■ **Task statement**: Copy whichever lines of the data hold the word "spirits".

Data for review START

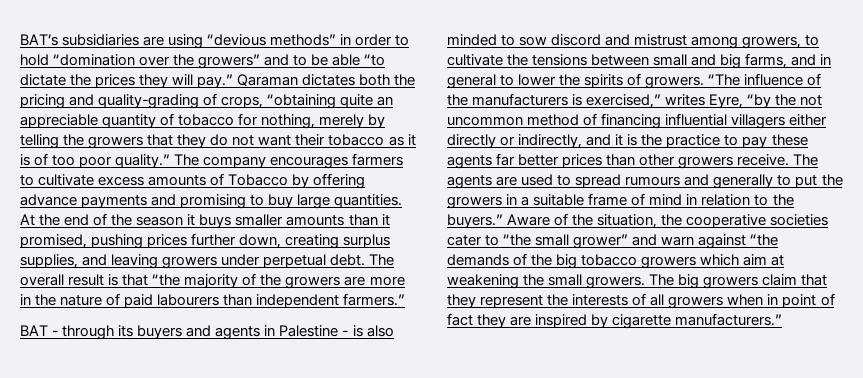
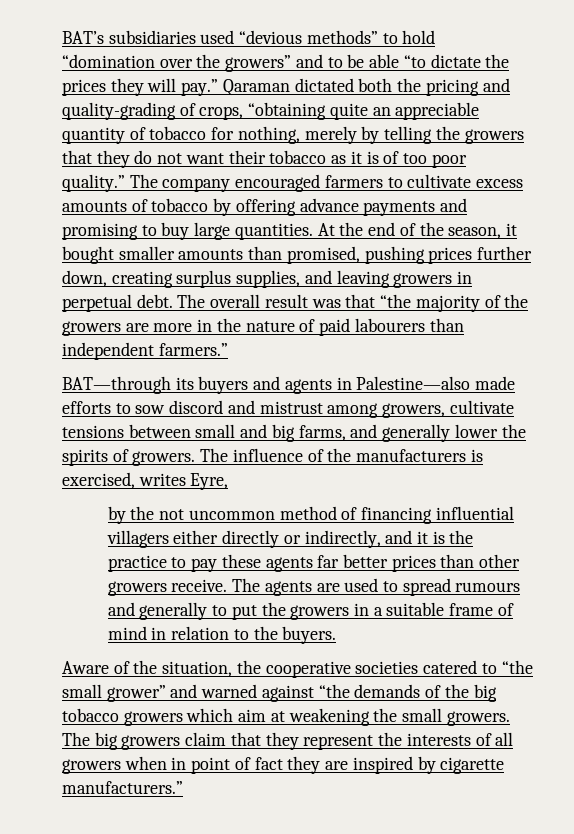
- BAT’s subsidiaries are using “devious methods” in order to hold “domination over the growers” and to be able “to dictate the prices they will pay.”
+ BAT’s subsidiaries used “devious methods” to hold “domination over the growers” and to be able “to dictate the prices they will pay.”
- Qaraman dictates both the pricing and quality-grading of crops, “obtaining quite an appreciable quantity of tobacco for nothing, merely by telling the growers that they do not want their tobacco as it is of too poor quality.”
+ Qaraman dictated both the pricing and quality-grading of crops, “obtaining quite an appreciable quantity of tobacco for nothing, merely by telling the growers that they do not want their tobacco as it is of too poor quality.”
- The company encourages farmers to cultivate excess amounts of Tobacco by offering advance payments and promising to buy large quantities.
+ The company encouraged farmers to cultivate excess amounts of tobacco by offering advance payments and promising to buy large quantities.
- At the end of the season it buys smaller amounts than it promised, pushing prices further down, creating surplus supplies, and leaving growers under perpetual debt.
+ At the end of the season, it bought smaller amounts than promised, pushing prices further down, creating surplus supplies, and leaving growers in perpetual debt.
- The overall result is that “the majority of the growers are more in the nature of paid labourers than independent farmers.”
+ The overall result was that “the majority of the growers are more in the nature of paid labourers than independent farmers.”
- BAT - through its buyers and agents in Palestine - is also minded to sow discord and mistrust among growers, to cultivate the tensions between small and big farms, and in general to lower the spirits of growers.
+ BAT—through its buyers and agents in Palestine—also made efforts to sow discord and mistrust among growers, cultivate tensions between small and big farms, and generally lower the spirits of growers.
- “The influence of the manufacturers is exercised,” writes Eyre, “by the not uncommon method of financing influential villagers either directly or indirectly, and it is the practice to pay these agents far better prices than other growers receive.
+ The influence of the manufacturers is exercised, writes Eyre,
+ by the not uncommon method of financing influential villagers either directly or indirectly, and it is the practice to pay these agents far better prices than other growers receive.
- The agents are used to spread rumours and generally to put the growers in a suitable frame of mind in relation to the buyers.” Aware of the situation, the cooperative societies cater to “the small grower” and warn against “the demands of the big tobacco growers which aim at weakening the small growers.
+ The agents are used to spread rumours and generally to put the growers in a suitable frame of mind in relation to the buyers.
+ Aware of the situation, the cooperative societies catered to “the small grower” and warned against “the demands of the big tobacco growers which aim at weakening the small growers.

Data for review END

■ **Task result**:
- BAT - through its buyers and agents in Palestine - is also minded to sow discord and mistrust among growers, to cultivate the tensions between small and big farms, and in general to lower the spirits of growers.
+ BAT—through its buyers and agents in Palestine—also made efforts to sow discord and mistrust among growers, cultivate tensions between small and big farms, and generally lower the spirits of growers.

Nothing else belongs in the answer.